Church New Year
Sunday 3rd September 2000
In the Name of the Father, the Son and the Holy Spirit. Amen.
This week all children start school; and we will pray for them, at the end of the Liturgy, for the grace of the Holy Spirit to come upon them, to enlighten their minds and enliven their hearts to the knowledge that will be imparted to them not only by their teachers but also by the intuition of the Holy Spirit.
When we think of studies we think in a very material manner: of knowledge that can be acquired and may become useful in life. There is a great deal more in knowledge. There is the knowledge of the things which we discover and there is the knowledge of the Lord who made them. When we think of an icon we can see in it an image of Christ, of the Mother of God, of a saint, of an angel, but at the same time all icons are not identical with one another, because each of them carried the seal of the hand that painted them in the knowledge of God and of things holy which the painter possessed. And so it is also with the world that surrounds us. By studying this world, by looking at it not with greedy eyes but with eyes of detachment, with a desire to understand this world, we not only discover its secrets, but we also discover the mind of the Maker.
There is a passage in the works of St. Irenaeus of Lyons: when speaking of the Fall and of the fact that men turned to the Tree of Knowledge instead of communing with God alone, he says that here also there was an act of divine wisdom and providence. Because by discovering the beauty, the complexity, the richness, the incredible richness of the world which God had created, we can come, if our hearts are whole and our minds are clear, we can come not only to the knowledge of the material world that surrounds us, but also of its Maker, in the same way in which I said a moment ago that by contemplating an icon we commune with the person represented in it, but also with the experience of God that was possessed by the painter and which he projects in the icon.

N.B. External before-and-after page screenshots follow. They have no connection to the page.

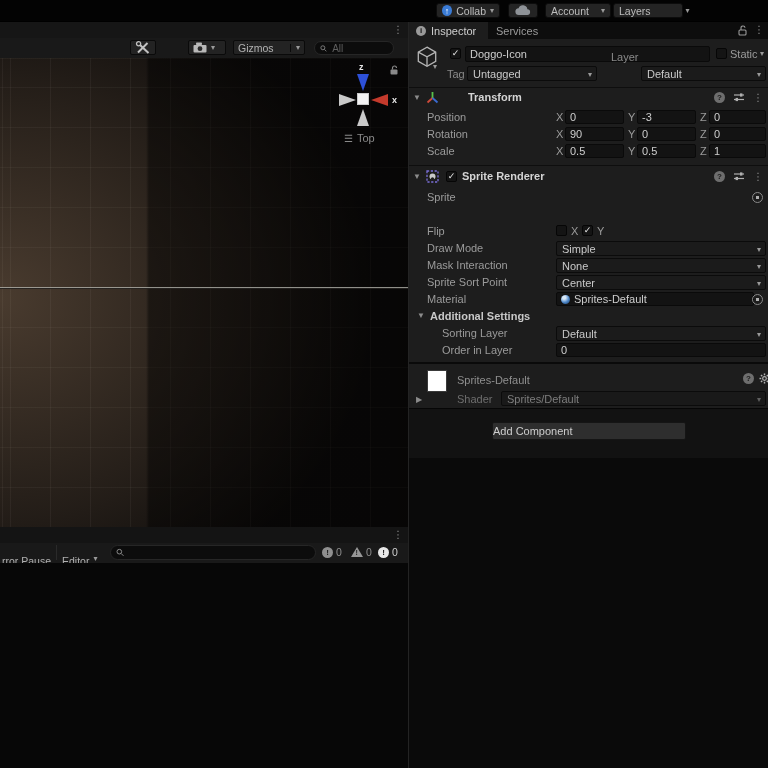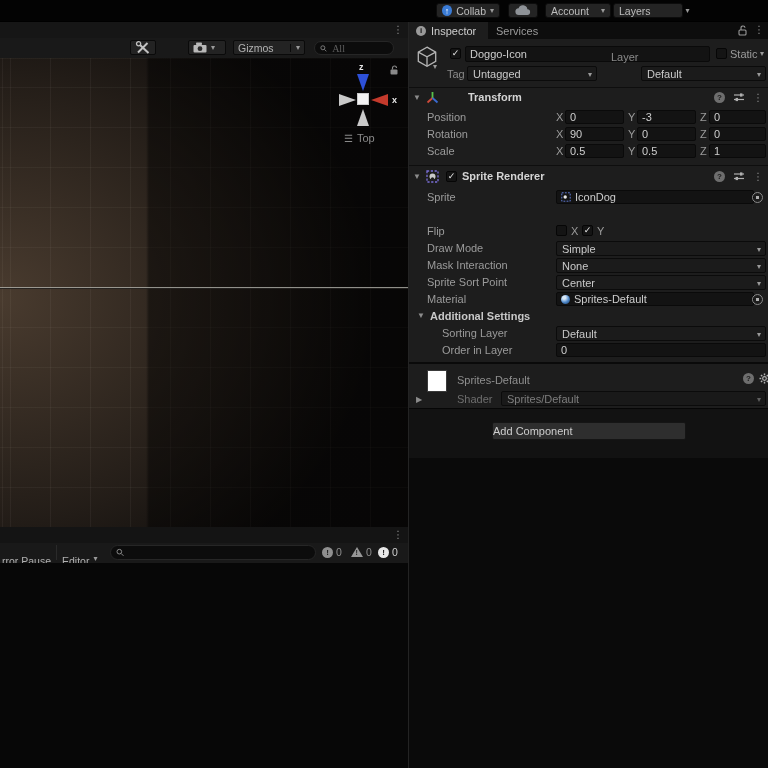--- a/index.html
+++ b/index.html
@@ -25,7 +25,7 @@
   .search-pill{position:absolute;background:#0c0c0c;border:1px solid #262626;border-radius:8px;
           display:flex;align-items:center;gap:3px;padding:0 5px;box-sizing:border-box;}
   .search-pill input{background:transparent;border:none;outline:none;color:#9a9a9a;font-size:10px;width:100%;
-          font-family:Liberation Serif, serif;}
+          font-family:Liberation Sans, sans-serif;}
   .search-pill input::placeholder{color:#5f5f5f;}
   
   .scene-content{position:absolute;left:0;top:36px;width:408px;height:469px;overflow:hidden;background:#0e0c0b;}

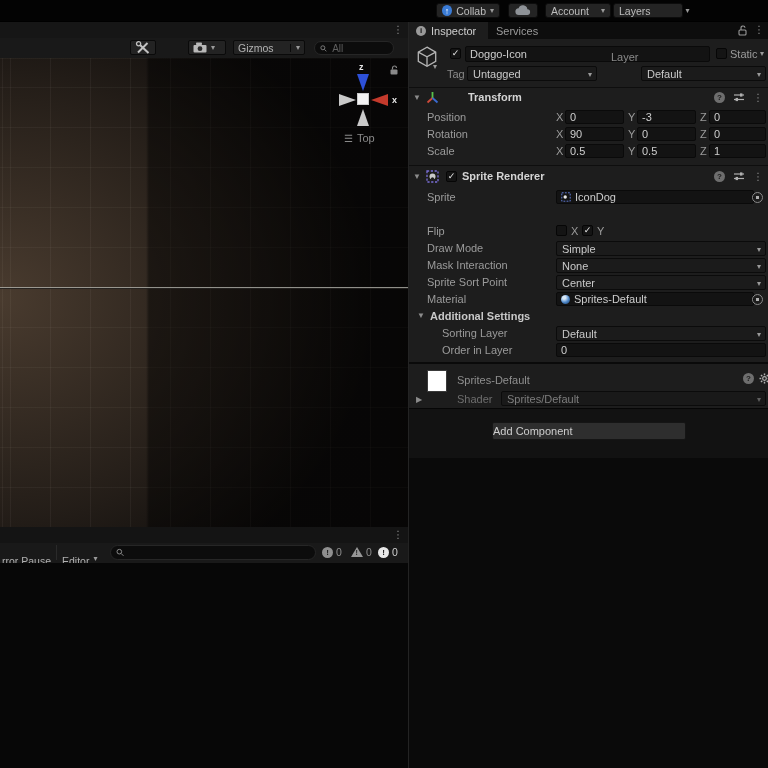--- a/index.html
+++ b/index.html
@@ -313,13 +313,6 @@
 
       <div class="prow" style="top:150px;">
         <span class="plabel">Sprite</span>
-        <div class="field" style="left:147px;width:198px;gap:4px;">
-          <svg width="10" height="10" viewBox="0 0 10 10">
-            <rect x="0.8" y="0.8" width="8.4" height="8.4" stroke="#5f79d0" stroke-width="1" fill="none" stroke-dasharray="1.8 1.3"></rect>
-            <circle cx="4.2" cy="5" r="1.7" fill="#e8e8e8"></circle>
-          </svg>
-          <span>IconDog</span>
-        </div>
         <span class="obj-picker"></span>
       </div>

And so there are two ways in which we can discover the world in which we live. On the one hand we can live by communing with God, in prayer, by following His advice, by becoming His disciples, by communing with Him; and also by communing with the world He has created by an ever deeper understanding of it. Let us therefore pray that the children, small or big, who will now start their studies, may discover two things at the same time. On the one hand, the richness, the beauty, the complexity, indeed the unfathomable mystery of the world which they will have to study; and also, in and through it, the wisdom and the mind of its Maker, the Living God. Let us pray that their studies should not be only of things material but that the things material should unfold before them and reveal at the very depths of them the presence and the wisdom of the Living God. Amen.